The methods and findings described above present several limitations. First, the Social Adaptation Self-evaluation Scale (SASS) used to measure SA in participants incorporates issues related to social desirability bias into our results. Despite the above, the instrument showed good psychometric indicators and the results were consistent with what was expected (predictive validity). Notwithstanding, future research on this topic should employ SA measurement methods that encompass aspects of peer evaluation to provide comparison and reduce this bias. Second, we are aware that the WAIS-III assessment used in this study was normed in 1998. However, taking that and the date of publication of the norms of WAIS-IV for the Chilean population (2014) into account, we deemed appropriate the omission of standardized scores for IQ and rather used the direct scores of two subscales with good reliability estimates. We think that this guarantees the accuracy of the measure.

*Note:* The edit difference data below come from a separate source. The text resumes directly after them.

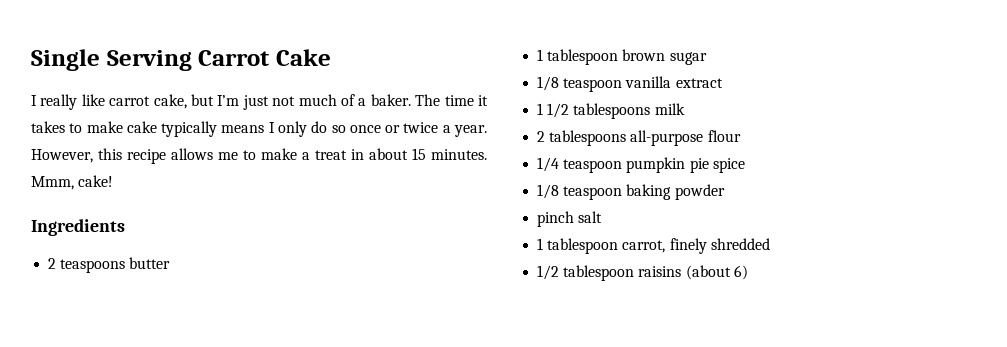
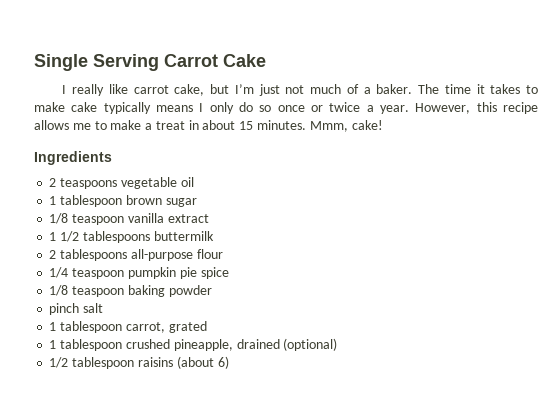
- 2 teaspoons butter
+ 2 teaspoons vegetable oil
- 1 1/2 tablespoons milk
+ 1 1/2 tablespoons buttermilk
- 1 tablespoon carrot, finely shredded
+ 1 tablespoon carrot, grated
+ 1 tablespoon crushed pineapple, drained (optional)

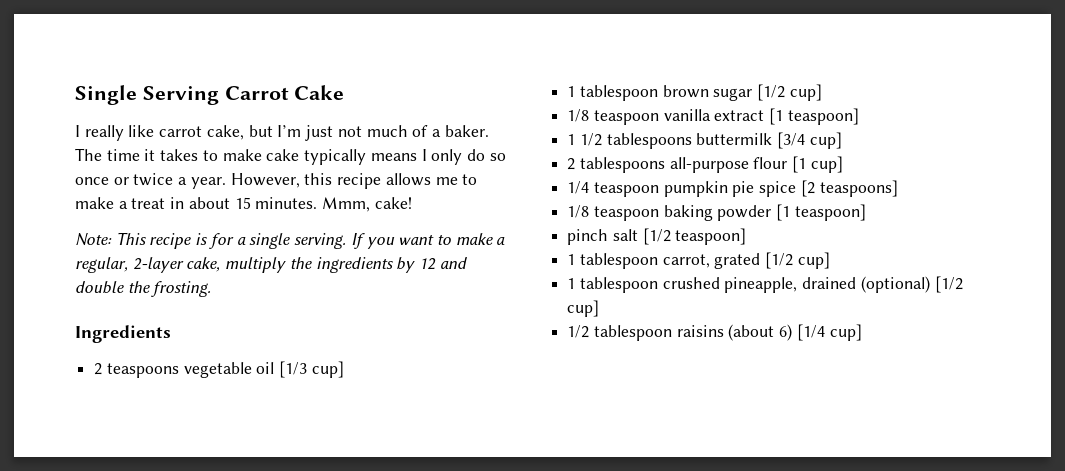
+ Note: This recipe is for a single serving. If you want to make a regular, 2-layer cake, multiply the ingredients by 12 and double the frosting.
- 2 teaspoons vegetable oil
+ 2 teaspoons vegetable oil [1/3 cup]
- 1 tablespoon brown sugar
+ 1 tablespoon brown sugar [1/2 cup]
- 1/8 teaspoon vanilla extract
+ 1/8 teaspoon vanilla extract [1 teaspoon]
- 1 1/2 tablespoons buttermilk
+ 1 1/2 tablespoons buttermilk [3/4 cup]
- 2 tablespoons all-purpose flour
+ 2 tablespoons all-purpose flour [1 cup]
- 1/4 teaspoon pumpkin pie spice
+ 1/4 teaspoon pumpkin pie spice [2 teaspoons]
- 1/8 teaspoon baking powder
+ 1/8 teaspoon baking powder [1 teaspoon]
- pinch salt
+ pinch salt [1/2 teaspoon]
- 1 tablespoon carrot, grated
+ 1 tablespoon carrot, grated [1/2 cup]
- 1 tablespoon crushed pineapple, drained (optional)
+ 1 tablespoon crushed pineapple, drained (optional) [1/2 cup]
- 1/2 tablespoon raisins (about 6)
+ 1/2 tablespoon raisins (about 6) [1/4 cup]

Additionally, participants recruited for this study did not include individuals of higher SES. Though conclusions were made based on the data set presented by our study, putative explanations provided by comparison to previous peer-reviewed research of populations with differing SES and living conditions require further research to substantiate. In future research, a more exhaustive and diverse sample population should be recruited to include those who have sustained high SES over their lifetime, those who lived with low SES in childhood and later lived with high SES, and those who lived with high SES in childhood and later lived with low SES. Research of this kind might yield more accurate comparisons, claims, and explanations of etiology in controlling for factors not directly isolated in this study that may impact cognition and SA.

Conclusions

The results presented by this study support the validity and significance of EF, SC, and intelligence in predicting SA among adults living in vulnerable conditions since childhood. Specifically, the findings suggest that EF plays a fundamental role in the manifestation of SA in this population. Further longitudinal research among populations of varying SES—in both level and duration sustained—is required to validate the potential explanations suggested by the findings of this study and to inform effective intervention methods to promote psychosocial health among people living in vulnerable conditions across life stages.